Task directions: Copy every line that contains the string "Inverse" from the entries below.

Information supplied Block Start

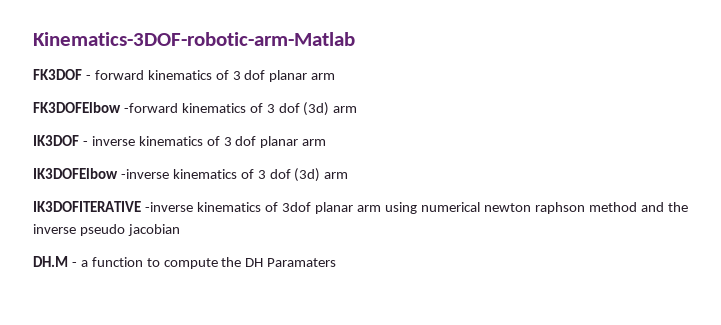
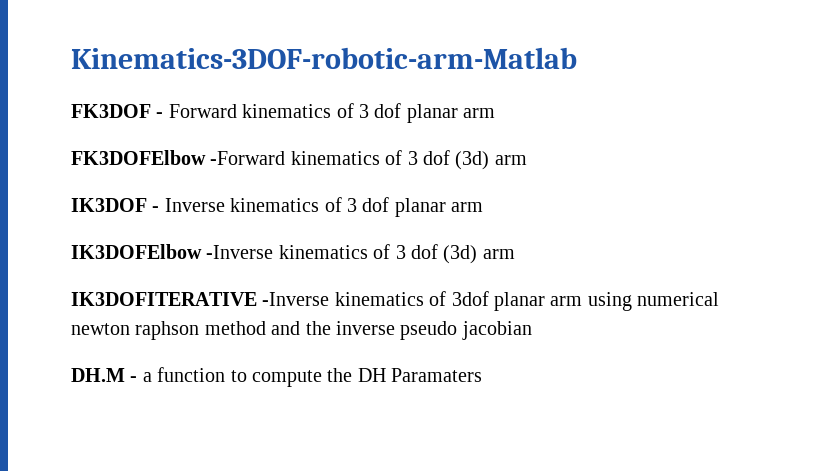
[94,70,144,80] forward -> [168,104,237,118] Forward
[123,103,178,113] -forward -> [210,151,286,165] -Forward
[91,136,135,146] inverse -> [164,198,225,212] Inverse
[120,169,169,179] -inverse -> [206,245,274,259] -Inverse
[145,202,193,212] -inverse -> [262,292,330,306] -Inverse

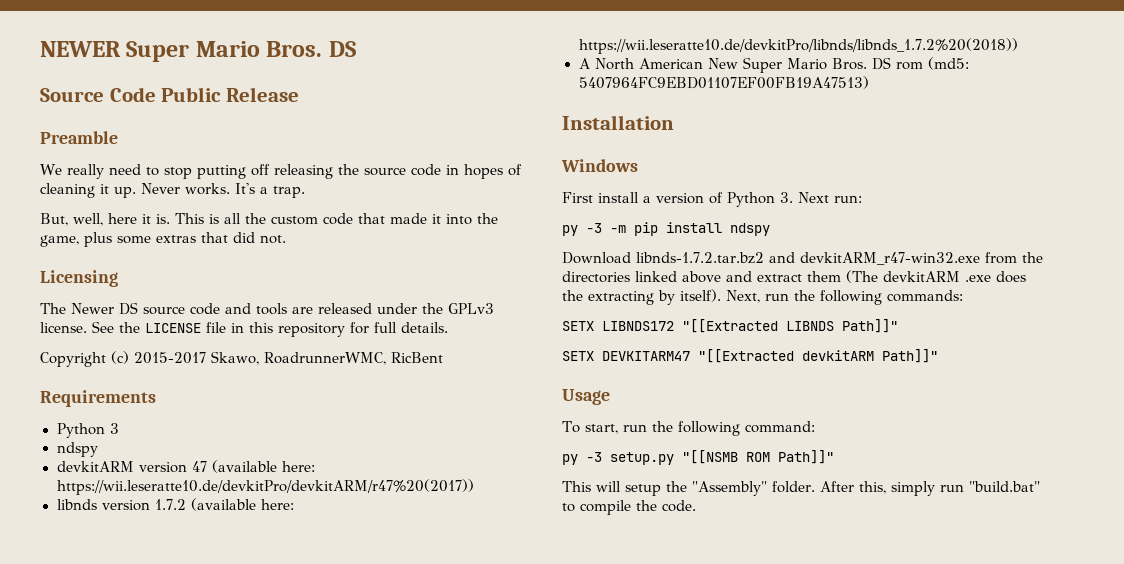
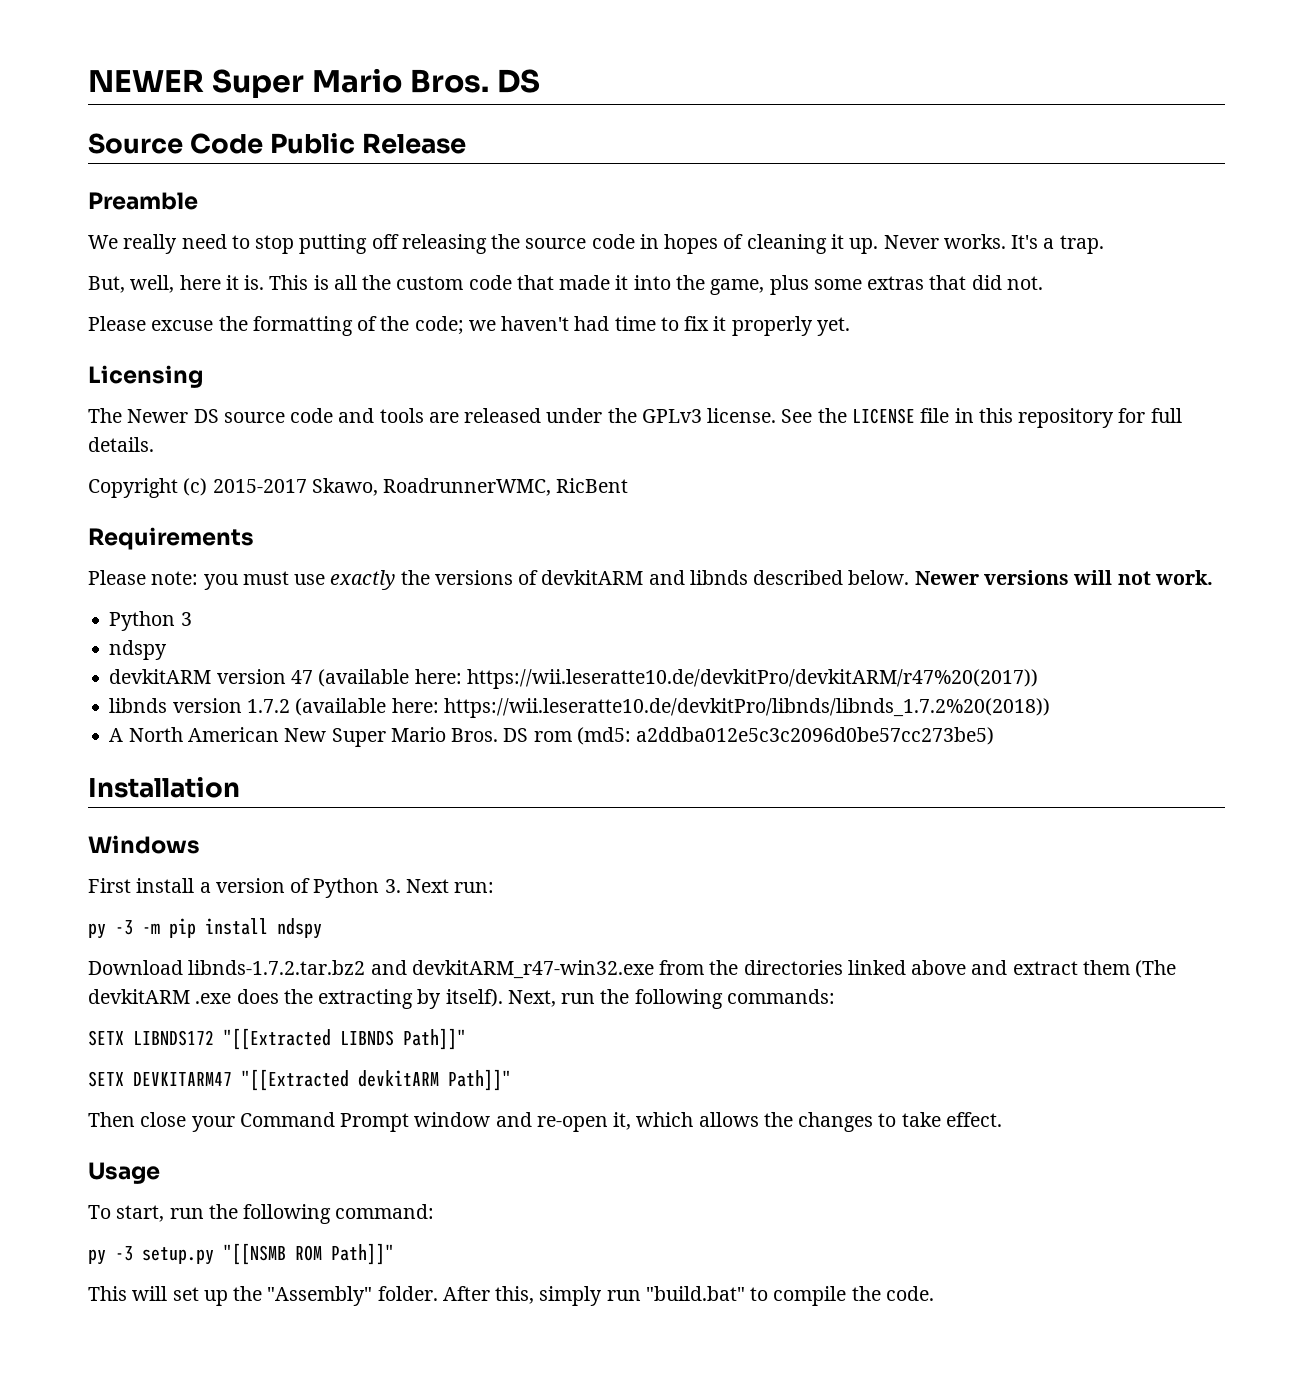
(286, 239) none -> [88,316,850,336] // Please excuse the formatting of the code; we haven't had time to fix it properly yet.
(156, 398) none -> [88,570,1213,590] // Please note: you must use exactly the versions of devkitARM and libnds described below. Newer versions will not work.
[578,76,869,89] 5407964FC9EBD01107EF00FB19A47513) -> [636,727,995,745] a2ddba012e5c3c2096d0be57cc273be5)
(938, 356) none -> [88,1112,1002,1132] // Then close your Command Prompt window and re-open it, which allows the changes to take effect.
[625,484,661,496] setup -> [172,1287,228,1306] set up

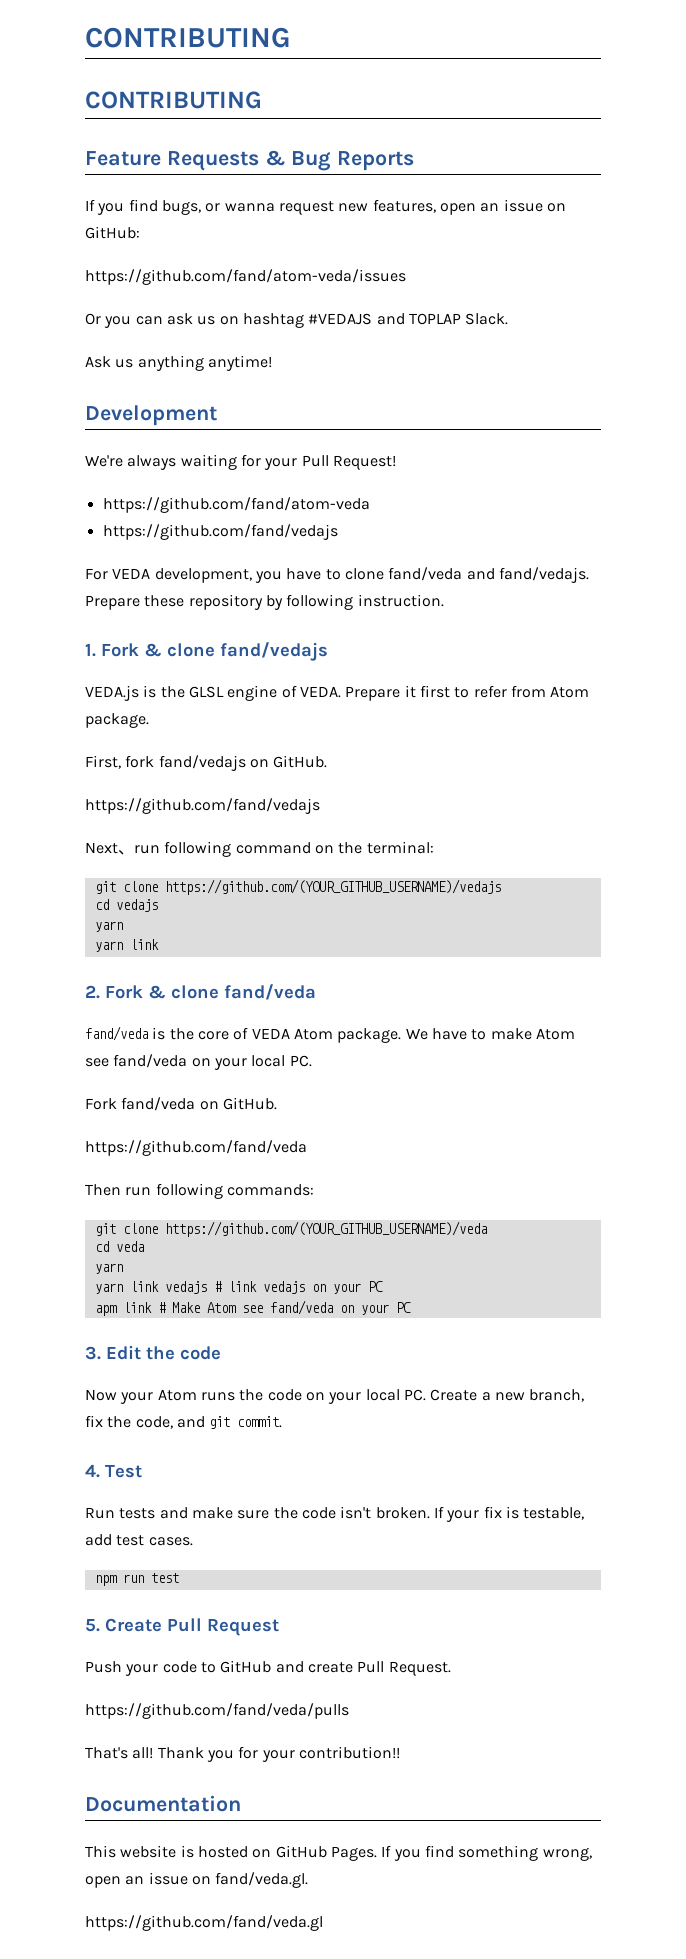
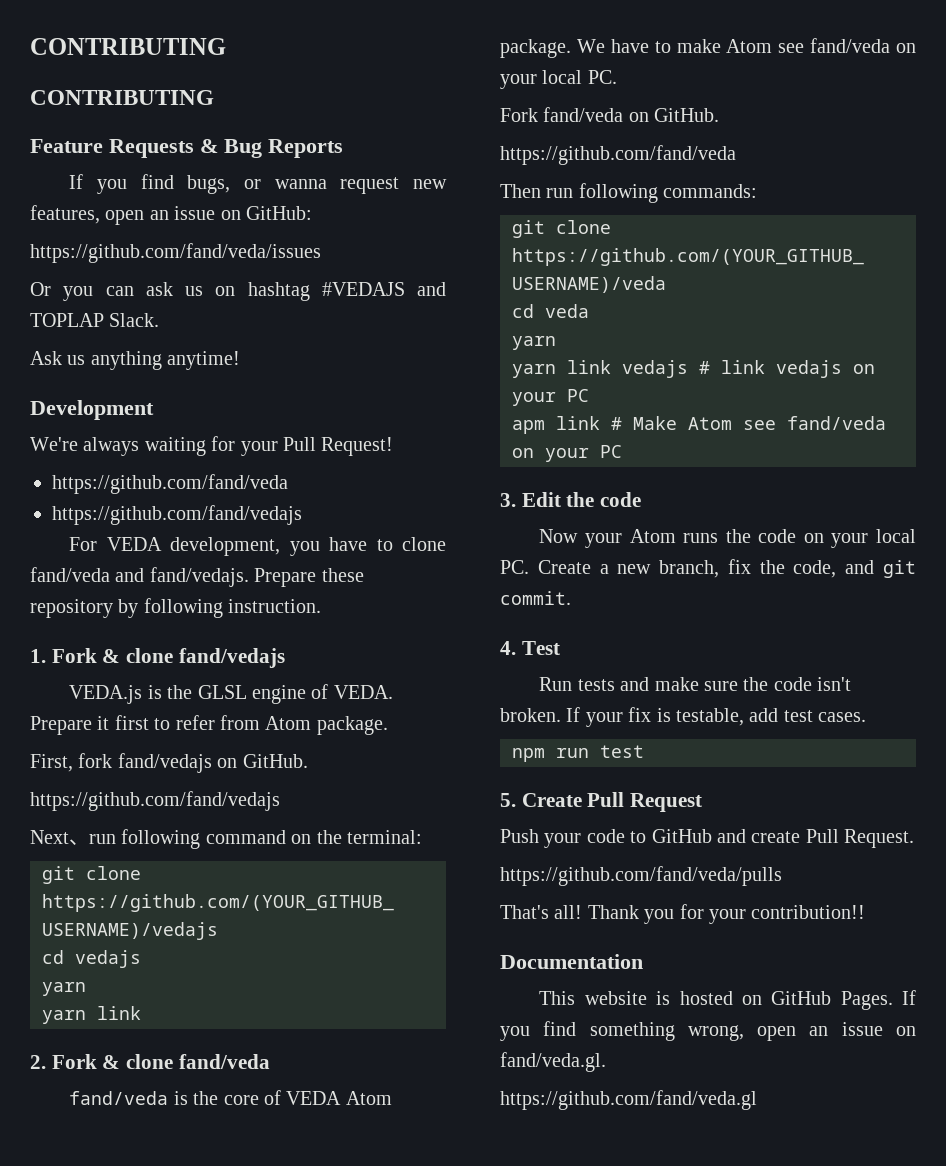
[85,269,406,285] https://github.com/fand/atom-veda/issues -> [30,243,321,263] https://github.com/fand/veda/issues
[102,497,370,513] https://github.com/fand/atom-veda -> [52,474,288,494] https://github.com/fand/veda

Information supplied Block End

Solved exercise:
[91,136,135,146] inverse -> [164,198,225,212] Inverse
[120,169,169,179] -inverse -> [206,245,274,259] -Inverse
[145,202,193,212] -inverse -> [262,292,330,306] -Inverse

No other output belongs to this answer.